Convencionalismos

Se presume que hemos de exhibir la buena educación y la civilidad.

Se presume que hemos de exhibir la buena educación y la civilidad. Hay momentos en las relaciones humanas que se toman como cimeros para ratificar tal proceder. Una en la cumbre, la muerte, a la que todos acudimos. Y se da por sentado que los muertos son mejores que los vivos. En ello se basa el respeto común por quienes existieron; ni una palabra de más ni una de menos. Por eso cuando las manifestaciones se salen de la norma, la sorpresa confirma.

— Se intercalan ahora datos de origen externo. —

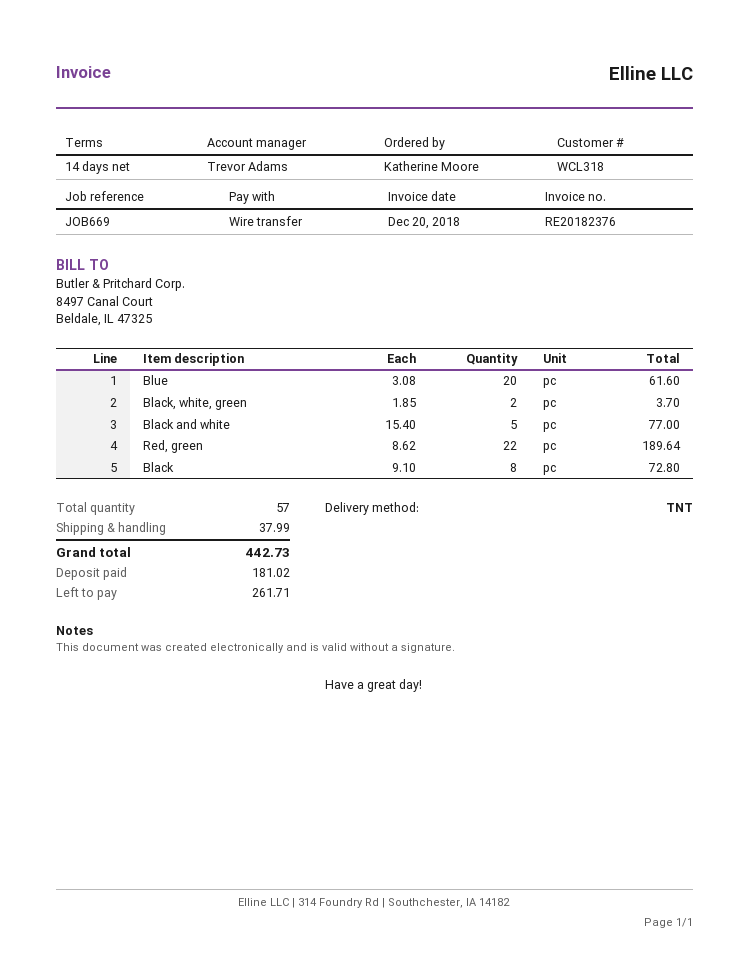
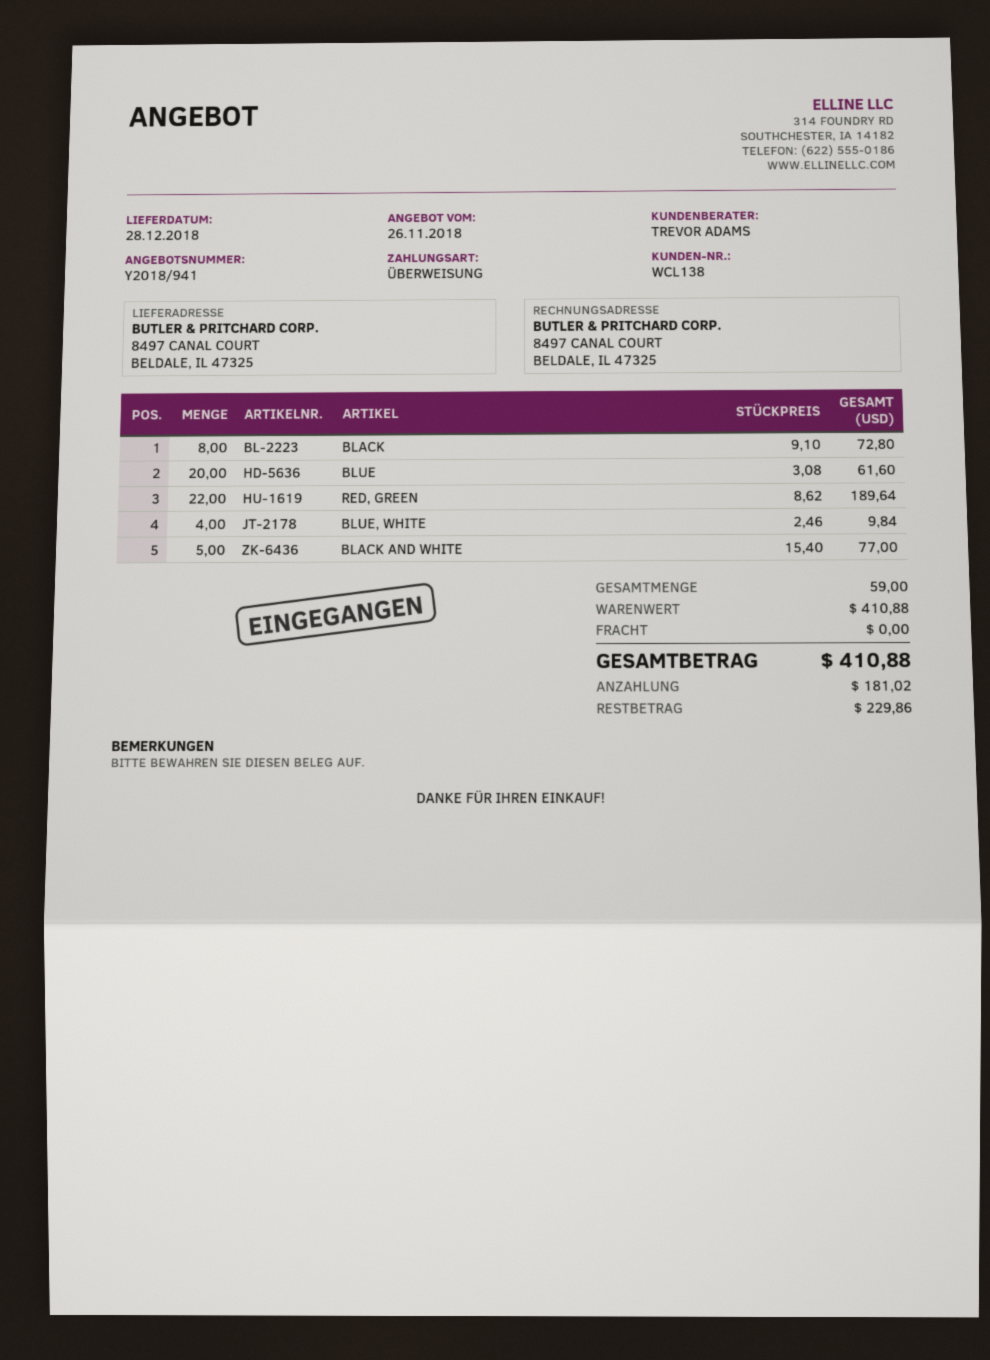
customer number: WCL318 -> WCL138
Black, white, green: 2 x 1.85 = 3.70 -> none
BLUE, WHITE: none -> 4 x 2.46 = 9.84
total quantity: 57 -> 59
shipping: 37.99 -> 0.00
total: 442.73 -> 410.88
balance: 261.71 -> 229.86

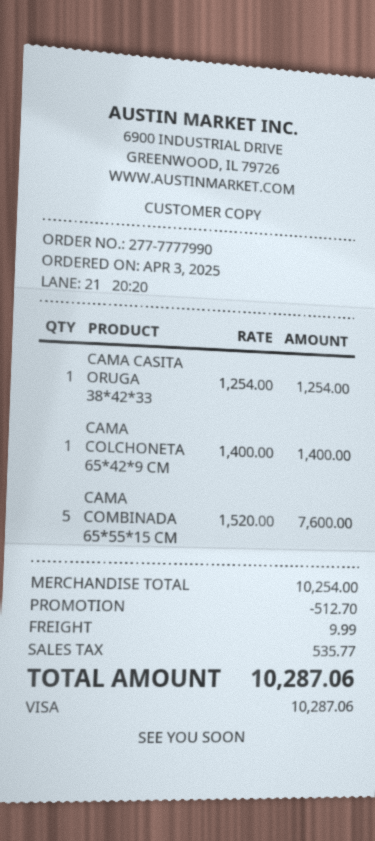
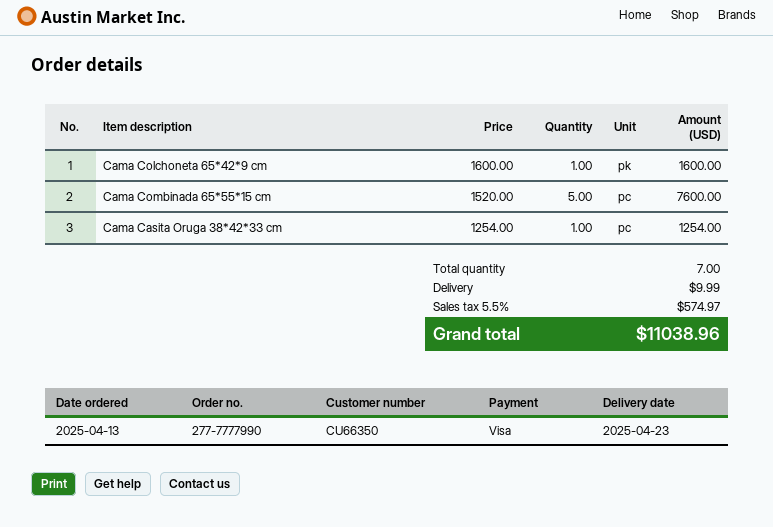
order date: 2025-04-03 -> 2025-04-13
CAMA COLCHONETA 65*42*9 CM: 1 x 1400.00 = 1400.00 -> 1 x 1600.00 = 1600.00
discount: 512.70 -> none
tax: 535.77 -> 574.97
total: 10287.06 -> 11038.96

Recuerdo una anécdota al respecto. El extraordinario escritor argentino Roberto Arlt jugaba al billar de manera enfebrecida en un tugurio de Buenos Aires. “Che”, le dijo uno que lo conocía, “están enterrando a tu padre y vos aquí”. “Dejalo”, contestó él; “quien es hijo de p… vivo seguirá siendo hijo de p… después de muerto”. Digamos que la relación filial de Roberto con su atrabiliario, fantasmagórico y cruel padre, el prusiano Karl Arlt, no fue meritoria a lo largo de la vida. Eso sentenció el hijo con la muerte. Entre otras cosas porque Arlt seguía las enseñanzas espiritistas de su madre; es decir, los cuerpos mueren, no los espíritus. Luego obró en consecuencia, aunque (como le recordó el amigo) estuviese fuera del complot. Y es que Arlt siempre obró con reservas ante la demagogia y los convencionalismos.
Podría apurarse entonces el veredicto. ¿Cómo actuar en un mundo en el que convienen más las imágenes (como el vestido de la Pedroche) y los subterfugios que la personalidad y los valores? Así es que paseas por la calle o repones la gasolina del coche y te desean felicidad por el año nuevo. No puedes escapar de la intriga.
Por eso recuerdo a mi abuela, que siempre respondía “para quien los tenga” cuando le daban los buenos días. Acudes al trabajo y se interesan por ti en las escaleras con semejante frase. Todos, incluso los que desearían que te murieras. ¿De dónde la unanimidad? Primitivismo que insiste en demostrar que vivimos al amparo de los otros. Lo acusó García Márquez en Crónica de una muerte anunciada. Lo sustancial no era la inocencia del inculpado, sino la excusa de los asesinos: la supuesta virginidad de la hermana.

¿Qué encierran los convencionalismos? Acaso la trampa más cruel y estúpida de los humanos. Lo que habría de tener sentido no es el universal al que asistimos alborozados, sino la singularidad, la comprensión, el buen juicio o el cariño. En eso es en lo que habríamos de ponernos de acuerdo; no en la mentecatez que se excusa en el supuesto raciocinio.